The US Air Force grounded its fleet of fifth-generation F-35 Joint Strike Fighter jets due to new concerns over ejection seat safety just days after the Navy grounded planes for the same reason.
Air Combat Command (ACC) spokeswoman Alexi Worley confirmed to Breaking Defense that ACC-controlled F-35s are in temporary stand-down while explosive cartridges used inside ejection seats to help propel the pilot from the plane in emergencies are inspected.
"ACC's F-35s do have Martin-Baker ejection seats, and on July 19, began a Time Compliance Technical Directive to inspect all of the cartridges on the ejection seat within 90 days.
"Out of an abundance of caution, ACC units will execute a stand-down on July 29 to expedite the inspection process. Based on data gathered from those inspections, ACC will make a determination to resume operations," Worley said.

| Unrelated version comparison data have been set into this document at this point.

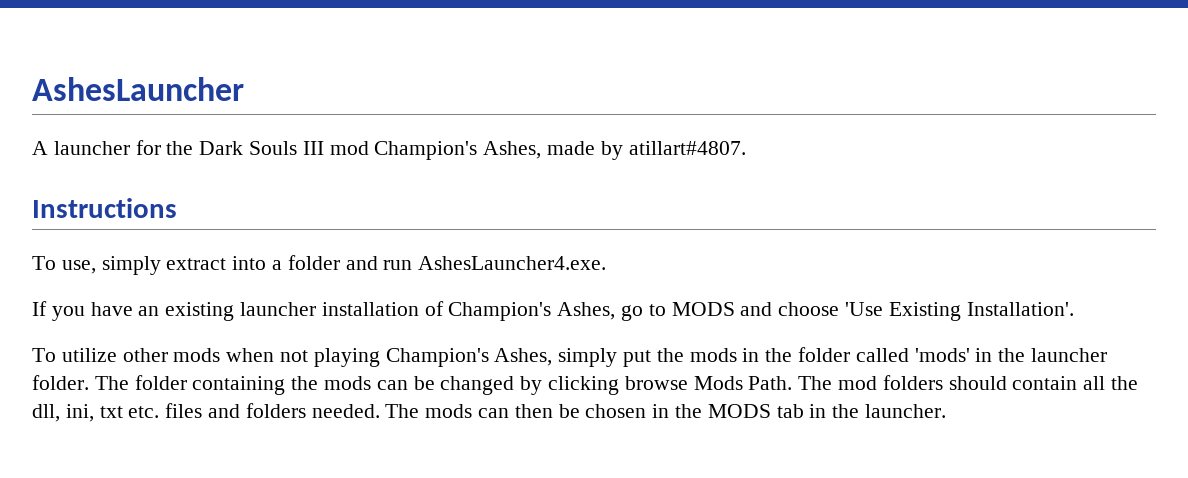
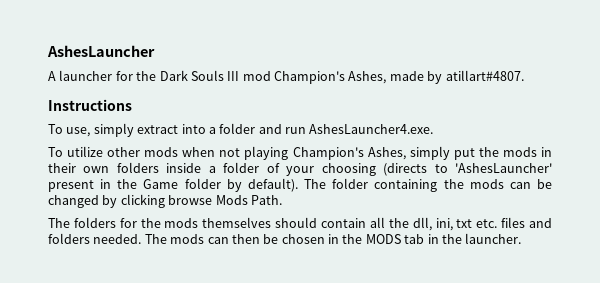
- If you have an existing launcher installation of Champion's Ashes, go to MODS and choose 'Use Existing Installation'.
- To utilize other mods when not playing Champion's Ashes, simply put the mods in the folder called 'mods' in the launcher folder.
+ To utilize other mods when not playing Champion's Ashes, simply put the mods in their own folders inside a folder of your choosing (directs to 'AshesLauncher' present in the Game folder by default).
- The folder containing the mods can be changed by clicking browse Mods Path. The mod folders should contain all the dll, ini, txt etc. files and folders needed.
+ The folder containing the mods can be changed by clicking browse Mods Path.
+ The folders for the mods themselves should contain all the dll, ini, txt etc. files and folders needed.

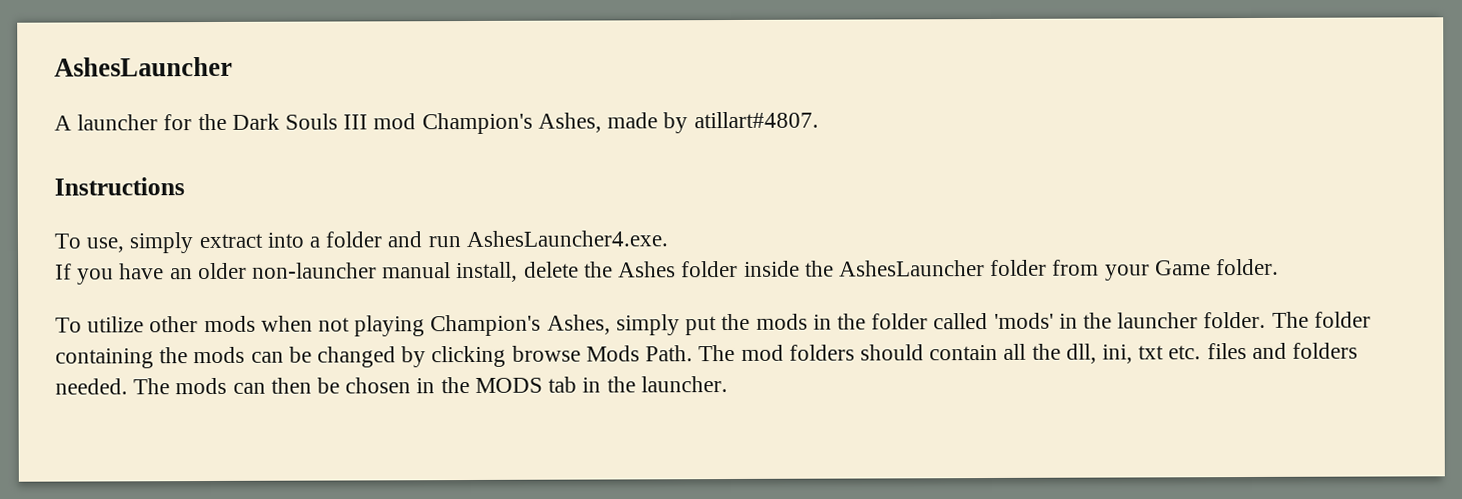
+ If you have an older non-launcher manual install, delete the Ashes folder inside the AshesLauncher folder from your Game folder.
- To utilize other mods when not playing Champion's Ashes, simply put the mods in their own folders inside a folder of your choosing (directs to 'AshesLauncher' present in the Game folder by default).
+ To utilize other mods when not playing Champion's Ashes, simply put the mods in the folder called 'mods' in the launcher folder.
- The folder containing the mods can be changed by clicking browse Mods Path.
- The folders for the mods themselves should contain all the dll, ini, txt etc. files and folders needed.
+ The folder containing the mods can be changed by clicking browse Mods Path. The mod folders should contain all the dll, ini, txt etc. files and folders needed.

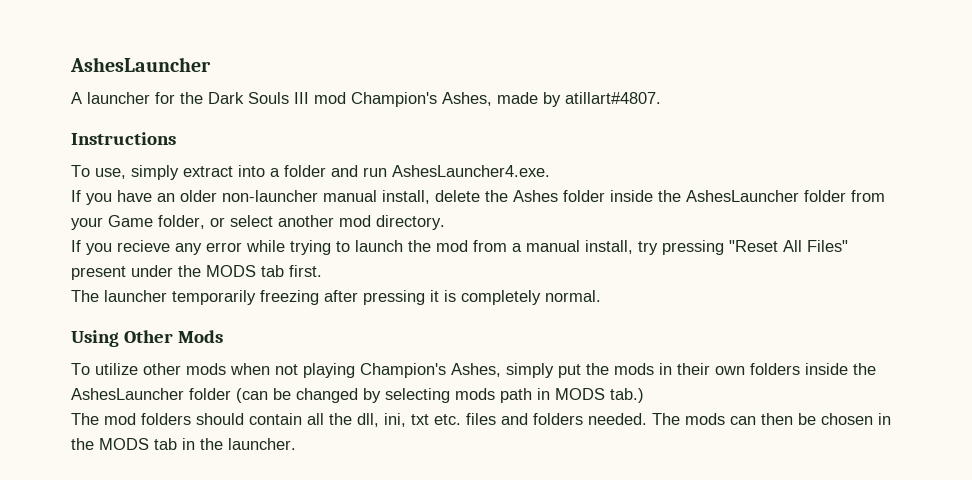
- If you have an older non-launcher manual install, delete the Ashes folder inside the AshesLauncher folder from your Game folder.
+ If you have an older non-launcher manual install, delete the Ashes folder inside the AshesLauncher folder from your Game folder, or select another mod directory.
+ If you recieve any error while trying to launch the mod from a manual install, try pressing "Reset All Files" present under the MODS tab first.
+ The launcher temporarily freezing after pressing it is completely normal.
+ Using Other Mods
- To utilize other mods when not playing Champion's Ashes, simply put the mods in the folder called 'mods' in the launcher folder. The folder containing the mods can be changed by clicking browse Mods Path. The mod folders should contain all the dll, ini, txt etc. files and folders needed.
+ To utilize other mods when not playing Champion's Ashes, simply put the mods in their own folders inside the AshesLauncher folder (can be changed by selecting mods path in MODS tab.)
+ The mod folders should contain all the dll, ini, txt etc. files and folders needed.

ACC controls the majority of the USAF F-35s. These stealth jets are deployed in other major commands, including United States Air Forces in Europe, Pacific Air Forces, and Air Education and Training Command. The number of affected F-35s was not immediately known.
"Since CADs [cartridge accentuated devices] are used in the ejection process, a faulty CAD may not allow all the functions necessary to take place that would allow a complete and safe ejection.
"While the aircraft are flyable, I don't think too many pilots would be willing to fly knowing they may not be able [to] eject," Michael Cisek, a senior associate at the aviation consulting firm AeroDynamic Advisory, told Breaking Defense.
On Thursday, the Air Force revealed that 300 training aircraft were temporarily grounded because of ejection seat safety fears. Other services, including the Navy and Marines Corps, have also halted flights of some fixed-wing aircraft.
The defect discovered comes a week after the United Kingdom's Eurofighter Typhoons halted 'non-essential' flights over malfunctioning ejection seats.